Segmentation of the inspection fragments:
the content of the thesis to be detected is properly segmented, generally, the sentence is taken as a unit, and then, a 64-bit binary fingerprint is calculated for each sentence by using a similarity hash algorithm.
Searching in a fingerprint database:
according to the block rule when establishing index, dividing the 64-bit binary fingerprint to be searched into 4 blocks with 16 bits each, and then searching the same fingerprint in the database for each of the 4 divided blocks.
Text content comparison:
loading corresponding texts according to similar fingerprints found in a database, then performing word segmentation on the texts to obtain a series of characteristic vectors, and then calculating the distance between the characteristic vectors, so that the similarity of the two articles is judged according to the distance, and the similarity is calculated by adding the editing distance and the Jacard similarity coefficient according to the weight. The editing distance refers to the minimum number of editing operations required for converting one character string into another character string, if the distance between the two character strings is larger, the characters are more different, the permitted editing operations comprise replacing one character with another character, inserting one character, deleting one character, the Jacard similarity coefficient is used for comparing the similarity and the difference between limited sample sets, the Jacard coefficient value is larger, the sample similarity is higher, the proportion of intersection elements of two sets A and B in the union of A and B is called the Jacard similarity coefficient of the two sets, the Jacard similarity coefficient is represented by a symbol J (A, B), J (A, B) = | A intersects B | A and B |, and the Jacard similarity coefficient is an index for measuring the similarity of the two sets;
1. the edit distance of the sentences a and b is editDistance (a, b), and the similarity calculation method using the edit distance idea is editSimiar =1-editDistance (a, b)/max (length of sentence a, length of sentence b)
2. Dividing words of sentences a and B to obtain word sets A and B, and calculating similarity by using Jacgard thought as jaccardSimiar = | A is crossed with B |/| A and B is as follows
Comprehensively considering the edit distance and the Jacard similarity coefficient, introducing a weight factor of the edit distance (0 < = factor < = 1), and calculating the similarity of sentences a and b in the following ways: similar (a, b) = factor × edit similar + (1-factor) × jaccardSimilar.

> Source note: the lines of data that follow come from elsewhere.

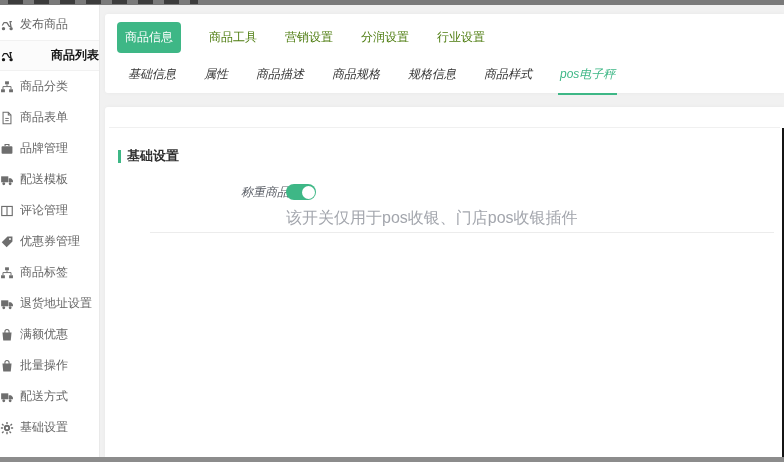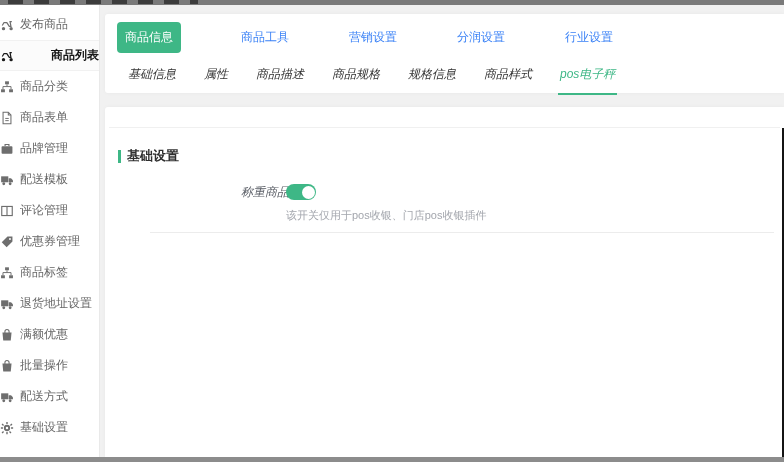--- a/index.html
+++ b/index.html
@@ -39,21 +39,21 @@
   .side-item.active .icon { color:#1a1a1a; }
 
   
   .tab-card {
     position:absolute; left:105px; top:14px; width:679px; height:79px;
     background:#ffffff; border-radius:3px 0 0 3px;
     box-shadow:0 0 4px rgba(0,0,0,0.04);
   }
   .top-tabs { display:flex; align-items:center; height:46px; padding-left:12px; }
   .top-tab {
-    font-size:12px; color:#3b82f6; cursor:pointer; margin-left:60px; white-space:nowrap;
+    font-size:12px; color:#4d7c0f; cursor:pointer; margin-left:28px; white-space:nowrap;
   }
   .top-tab:first-child { margin-left:0; }
   .top-tab.active {
     background:#3eb786; color:#ffffff; padding:7px 8px; border-radius:4px; margin-left:0;
   }
   .sub-tabs { display:flex; align-items:center; height:30px; padding-left:23px;font-style:italic; }
   .sub-tab {
     font-size:12px; color:#333333; cursor:pointer; margin-right:28px;
     position:relative; padding-bottom:2px; white-space:nowrap;
   }
@@ -81,21 +81,21 @@
   }
   .toggle {
     position:absolute; left:181px; top:0; width:30px; height:16px; border-radius:9px;
     background:#3eb786; cursor:pointer;
   }
   .toggle .knob {
     position:absolute; top:1.5px; right:1.5px; width:13px; height:13px;
     border-radius:50%; background:#ffffff;
   }
   .helper {
-    position:absolute; left:181px; top:101px; font-size:11px; color:#a3a6ad; white-space:nowrap;
+    position:absolute; left:181px; top:101px; font-size:16px; color:#a3a6ad; white-space:nowrap;
   }
   .content-divider {
     position:absolute; left:45px; right:10px; top:125px; height:1px; background:#ececec;
   }
 </style>
 </head>
 <body>
 
 <div class="top-strip">
     <div class="smudges"></div>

And (3) calculating the overall similarity:
overall similarity = number of similar words/number of detected words
The non-text parts (such as directories, titles, formulas, charts, references, etc.) automatically identified by the system do not participate in the detection, and the number of detected words is generally slightly less than that of the papers.

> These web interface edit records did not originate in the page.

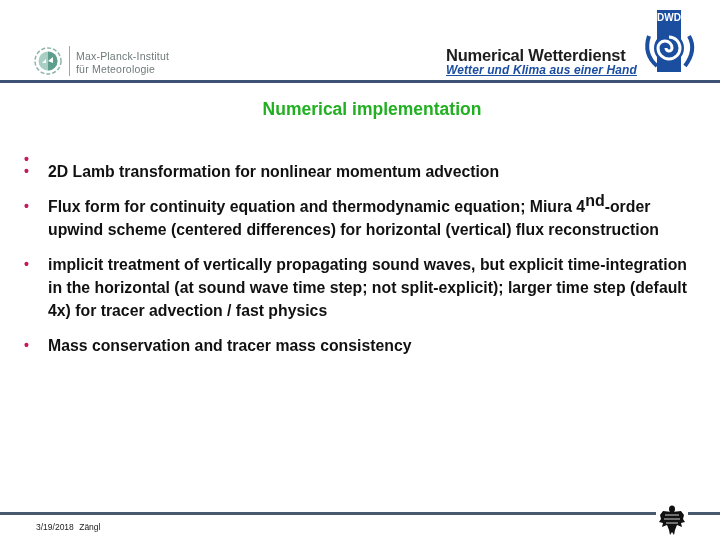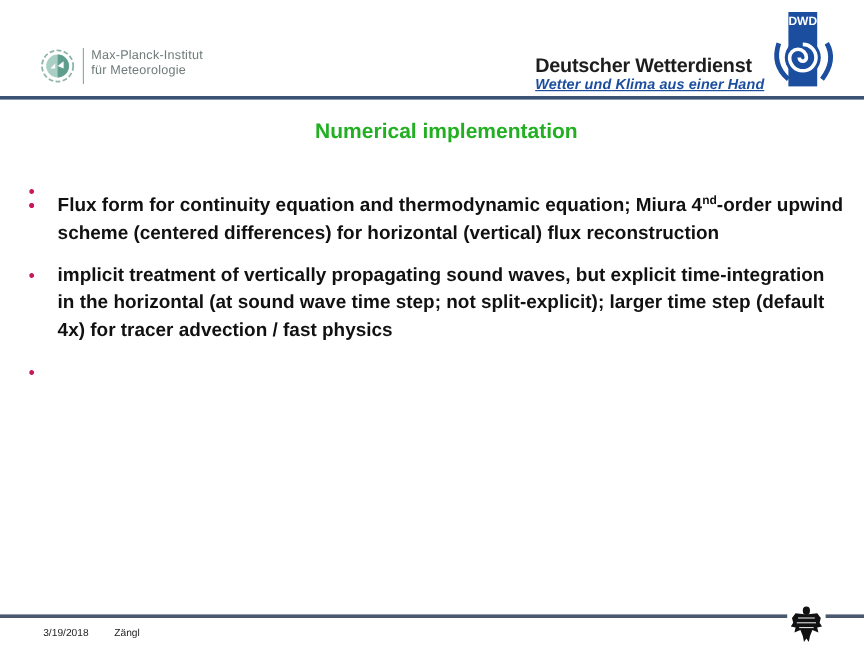--- a/index.html
+++ b/index.html
@@ -39,21 +39,21 @@
       background: #4a5a6e;
     }
     
     .mpi-logo {
       position: absolute;
       left: 33px;
       top: 40px;
       width: 170px;
       height: 36px;
       display: flex;
-      align-items: flex-start;
+      align-items: flex-end;
     }
     .mpi-emblem {
       width: 30px;
       height: 30px;
       margin-right: 6px;
     }
     .mpi-sep {
       width: 1px;
       height: 30px;
       background: #9aa8a8;
@@ -126,34 +126,34 @@
       margin-bottom: 12px;
     }
     .bullet-dot {
       position: absolute;
       left: 0;
       top: 0;
       color: #c8175d;
       font-size: 14px;
     }
     .bullet-text sup {
-      font-size: 10px;
+      font-size: 16px;
       line-height: 0;
       vertical-align: 6px;
     }
     
     .footer-text {
       position: absolute;
       left: 36px;
       top: 522px;
       font-size: 8.5px;
       color: #222;
     }
     .footer-text span + span {
-      margin-left: 19px;
+      margin-left: 3px;
     }
     .eagle {
       position: absolute;
       left: 657px;
       top: 503px;
       width: 30px;
       height: 34px;
     }
   </style>
 </head>
@@ -168,21 +168,21 @@
     <path d="M15 15 L20 11 L20 17 Z" fill="#ffffff"></path>
   </svg>
   <div class="mpi-sep"></div>
   <div class="mpi-text">
     <div>Max-Planck-Institut</div>
     <div>für Meteorologie</div>
   </div>
 </div>
 
 <div class="dwd-text">
-  <div class="dwd-name">Deutscher Wetterdienst</div>
+  <div class="dwd-name">Numerical Wetterdienst</div>
   <div class="dwd-tagline">Wetter und Klima aus einer Hand</div>
 </div>
 
 <svg class="dwd-emblem" viewBox="0 0 72 66">
   <rect x="22" y="0" width="24" height="62" fill="#1c4ea0"></rect>
   <text x="34" y="11" text-anchor="middle" font-family="Liberation Sans, sans-serif" font-weight="bold" font-size="10" fill="#ffffff">DWD</text>
   <path d="M14 26 Q8 44 22 56" fill="none" stroke="#1c4ea0" stroke-width="4"></path>
   <path d="M54 26 Q62 40 50 56" fill="none" stroke="#1c4ea0" stroke-width="4"></path>
   <circle cx="34" cy="38" r="15" fill="#1c4ea0"></circle>
   <path d="M34 27 A11 11 0 1 1 23 38 A7 7 0 1 1 37 38 A3 3 0 1 1 31 38" fill="none" stroke="#ffffff" stroke-width="3"></path>
@@ -191,31 +191,33 @@
 <div class="header-rule"></div>
 
 <div class="slide-title">Numerical implementation</div>
 
 <ul class="bullets">
   <li class="bullet-item">
     <span class="bullet-dot">•</span>
   </li>
   <li class="bullet-item">
     <span class="bullet-dot">•</span>
+    <span class="bullet-text">2D Lamb transformation for nonlinear momentum advection</span>
   </li>
   <li class="bullet-item">
     <span class="bullet-dot">•</span>
     <span class="bullet-text"><span>Flux form for continuity equation and thermodynamic equation; Miura 4</span><sup>nd</sup><span>-order upwind scheme (centered differences) for horizontal (vertical) flux reconstruction</span></span>
   </li>
   <li class="bullet-item">
     <span class="bullet-dot">•</span>
     <span class="bullet-text">implicit treatment of vertically propagating sound waves, but explicit time-integration in the horizontal (at sound wave time step; not split-explicit); larger time step (default 4x) for tracer advection / fast physics</span>
   </li>
   <li class="bullet-item">
     <span class="bullet-dot">•</span>
+    <span class="bullet-text">Mass conservation and tracer mass consistency</span>
   </li>
 </ul>
 
 <div class="footer-rule-left"></div>
 <div class="footer-rule-right"></div>
 
 <svg class="eagle" viewBox="0 0 30 34">
   <ellipse cx="15" cy="6" rx="3" ry="3.5" fill="#111"></ellipse>
   <path d="M15 9 L6 8 L3 12 L4 16 L2 19 L6 20 L5 24 L10 22 L12 27 L13 32 L15 29 L17 32 L18 27 L20 22 L25 24 L24 20 L28 19 L26 16 L27 12 L24 8 Z" fill="#111"></path>
   <path d="M8 12 L22 12 M7 16 L23 16 M9 20 L21 20" stroke="#ffffff" stroke-width="0.8"></path>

Number of similar words = (sentence 1 word count × sentence 1 similarity + sentence 2 word count × sentence 2 similarity + ·.

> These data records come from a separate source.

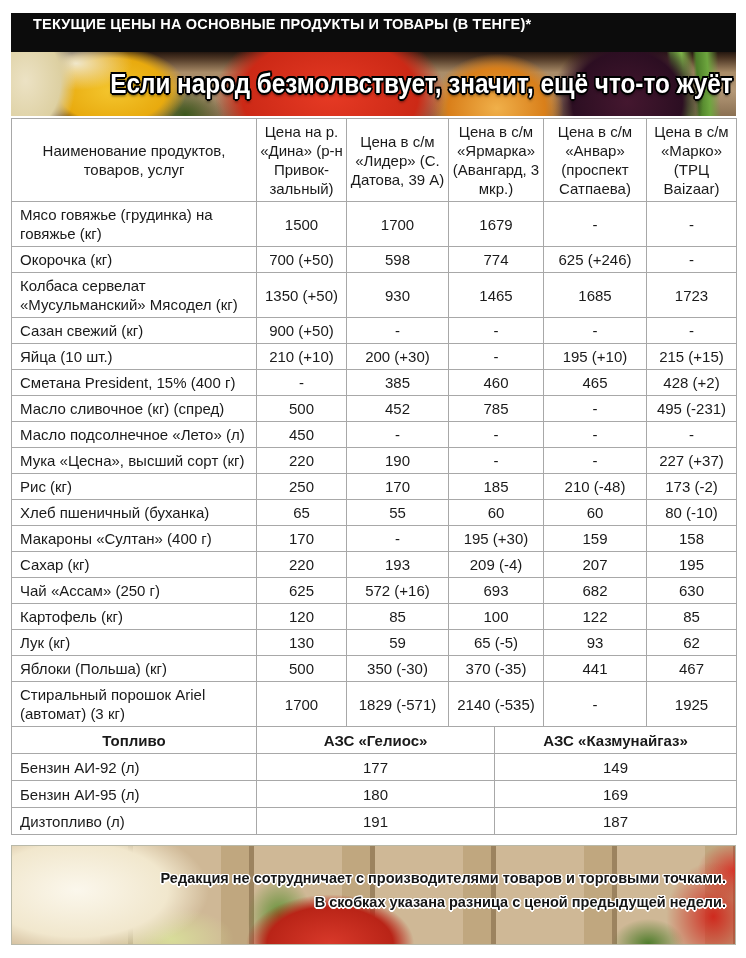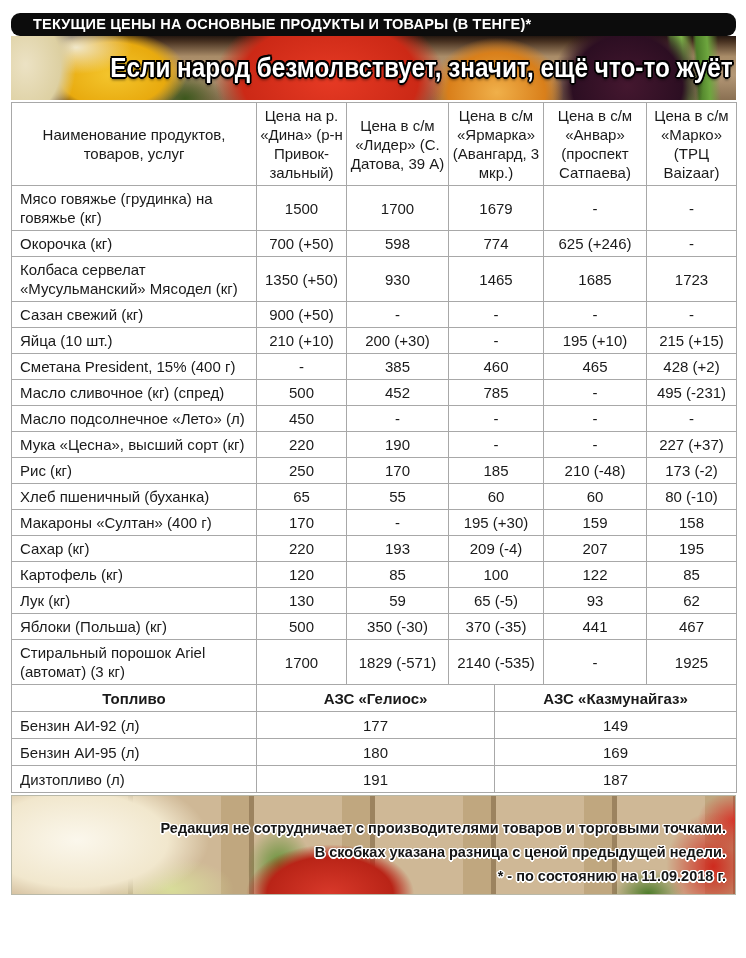--- a/index.html
+++ b/index.html
@@ -4,23 +4,23 @@
 <style>
   html,body { margin:0; padding:0; background:#ffffff; }
   .sheet {
     position:relative; width:746px; height:958px; background:#ffffff;
     font-family:"Liberation Sans", sans-serif; color:#1a1a1a; overflow:hidden;
   }
   .inner { position:absolute; left:11px; top:13px; width:725px; }
 
   
   .title-bar {
-    background:#0c0c0c; color:#ffffff; height:23px; line-height:23px;
+    background:#0c0c0c; color:#ffffff; height:39px; line-height:23px;
     font-size:14.5px; font-weight:bold; padding-left:22px; box-sizing:border-box;
-    letter-spacing:.2px; white-space:nowrap; overflow:hidden;border-radius:9px;
+    letter-spacing:.2px; white-space:nowrap; overflow:hidden;
   }
 
   
   .banner {
     position:relative; height:64px; overflow:hidden;
     background:
       radial-gradient(ellipse 70px 95px at 2% 45%, #ece2c4 0%, #ddd0a2 50%, rgba(221,208,162,0) 72%),
       radial-gradient(ellipse 80px 38px at 9% 18%, #f0e7ca 0%, rgba(240,231,202,0) 70%),
       radial-gradient(ellipse 98px 58px at 14% 60%, #f4c62e 0%, #e8aa0e 55%, rgba(232,170,14,0) 76%),
       radial-gradient(ellipse 55px 42px at 24% 98%, #3c581d 0%, rgba(60,88,29,0) 70%),
@@ -49,21 +49,21 @@
   td.name-cell { text-align:left; padding-left:8px; }
   td.value-cell { text-align:center; }
   tbody tr { height:26px; }
 
   .fuel-table { margin-top:-1px; }
   .fuel-table th { font-weight:bold; text-align:center; height:27px; vertical-align:middle; }
   .fuel-table tbody tr { height:27px; }
 
   
   .footer-strip {
-    position:relative; height:100px; margin-top:2px; overflow:hidden;
+    position:relative; height:100px; margin-top:10px; overflow:hidden;
     border:1px solid #b9b9a9; box-sizing:border-box;
     background:
       radial-gradient(ellipse 165px 85px at 9% 45%, #fbf7ec 0%, #f1e7cd 55%, rgba(241,231,205,0) 80%),
       radial-gradient(ellipse 90px 45px at 22% 95%, #d8dd9a 0%, rgba(216,221,154,0) 70%),
       radial-gradient(ellipse 105px 62px at 44% 100%, #d8392a 0%, #b92417 60%, rgba(185,36,23,0) 80%),
       radial-gradient(ellipse 45px 55px at 37% 72%, #5e8f33 0%, rgba(94,143,51,0) 72%),
       radial-gradient(ellipse 62px 72px at 97% 72%, #cf2a1e 0%, rgba(207,42,30,0) 76%),
       radial-gradient(ellipse 52px 40px at 100% 25%, #d6352a 0%, rgba(214,53,42,0) 72%),
       radial-gradient(ellipse 50px 35px at 88% 100%, #4d7c2a 0%, rgba(77,124,42,0) 72%),
       repeating-linear-gradient(90deg, #cfb896 0 88px, #c0a77f 88px 116px, #9c835f 116px 121px),
@@ -207,20 +207,28 @@
           </tr>
           <tr>
             <td class="name-cell">Сахар (кг)</td>
             <td class="value-cell">220</td>
             <td class="value-cell">193</td>
             <td class="value-cell">209 (-4)</td>
             <td class="value-cell">207</td>
             <td class="value-cell">195</td>
           </tr>
           <tr>
+            <td class="name-cell">Чай «Ассам» (250 г)</td>
+            <td class="value-cell">625</td>
+            <td class="value-cell">572 (+16)</td>
+            <td class="value-cell">693</td>
+            <td class="value-cell">682</td>
+            <td class="value-cell">630</td>
+          </tr>
+          <tr>
             <td class="name-cell">Картофель (кг)</td>
             <td class="value-cell">120</td>
             <td class="value-cell">85</td>
             <td class="value-cell">100</td>
             <td class="value-cell">122</td>
             <td class="value-cell">85</td>
           </tr>
           <tr>
             <td class="name-cell">Лук (кг)</td>
             <td class="value-cell">130</td>
@@ -277,18 +285,17 @@
             <td class="value-cell">191</td>
             <td class="value-cell">187</td>
           </tr>
         </tbody>
     </table>
 
     <div class="footer-strip">
       <div class="footer-notes">
           <div class="note-line">Редакция не сотрудничает с производителями товаров и торговыми точками.</div>
           <div class="note-line">В скобках указана разница с ценой предыдущей недели.</div>
-          <div class="note-line">* - по состоянию на 11.09.2018 г.</div>
         </div>
     </div>
 
   </div>
 </div>
 
 </body></html>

And (3) generating a detection report:
according to the similar result of the previous step, a webpage report with good readability is generated by loading the webpage template by using a Freemarker technology, wherein the Freemarker is a template engine, namely a universal tool which is based on the template and data to be changed and is used for generating output text (HTML webpage), and the universal tool can enable a program to realize interface and data separation and business code and logic code separation
In practical application, the service system can be developed by adopting main stream languages such as Java and the like, client software is not required to be installed, the service system can run in main stream operating systems such as Linux and Windows and the like, and is mainly applied to a thesis duplication checking stage of a school, a management layer of the school logs in a mechanism management subsystem 1 by using an account number and a password, and students of the school use a student terminal system 2;
the school management layer can place the academy or professional student papers belonging to the management layer in the same folder and compress the papers into a compressed packet, the compressed packet is uploaded from the first submitting detection submodule 121, the first submitting detection submodule 121 can compress and identify the papers in the compressed packet so as to perform duplication checking detection in a paper library, the detection records and results can be checked through the first sending detection recording submodule 122 and the detection reports can be downloaded, the detected unqualified paper statistical reports which do not meet the requirements can be checked in the unqualified reporting submodule 123, the paper grouping management submodule 124 can automatically group the detected papers, meanwhile, the school management layer can upload the compressed packet to the interactive detection submodule 131 for duplication checking and mutual detection among all papers in the compressed packet, the interactive detection recording submodule 133 can check the mutual detection records and the results of the mutual detection, meanwhile, the school management layer can set the detection standard and the institutional system authority and set the detection condition of the self-constructed papers, and the school management layer can build a self-library through the self-library building block 17 and provide the detection resource range of the papers and the quality detection resources of the school papers;
school students can submit single thesis documents from the submission detection submodule 212, the detection submodule 212 can perform automatic duplicate checking detection on the submitted thesis documents and can check detection results from the detection report submodule 213, the students can modify the thesis according to the detection results, the thesis can be uploaded from the submission error correction submodule 221 after the duplicate checking of the thesis of the students meets the school requirements, the error correction submodule 222 can perform automatic error correction on the thesis and mainly correct errors of wrongly written characters of the thesis, the error correction report submodule 223 can count submission time, the number of errors, the error correction state and titles, review error correction reports, download reports and delete error correction reports, the students can review the presentation of the thesis templates meeting the school requirements in the submission submodule 231 after completing the checking and the error correction of the thesis according to the error correction reports, select one thesis template and submit the thesis document needing to be typeset, the typesetting submodule 232 can automatically typeset the submitted thesis according to the template, and the recording submodule 233 can count titles, format templates, the typesetting state, time and pages; the PDF version and word version typesetting files can be checked, school students can also build a self-built library by themselves through the self-built library module II 26, school resources are used as detection resources through the function, the paper detection range is enlarged, the paper quality is provided, graduation papers can be checked and corrected, automatic typesetting can be performed on the papers according to a selected template, the self-built library can be set in the school for checking the repetition among the papers in the school, the quality of the papers can be effectively improved, the school can conveniently control the quality of the papers, and meanwhile, the students can conveniently perform self-checking on the papers, so that the papers can be efficiently modified to versions meeting the requirements of the school.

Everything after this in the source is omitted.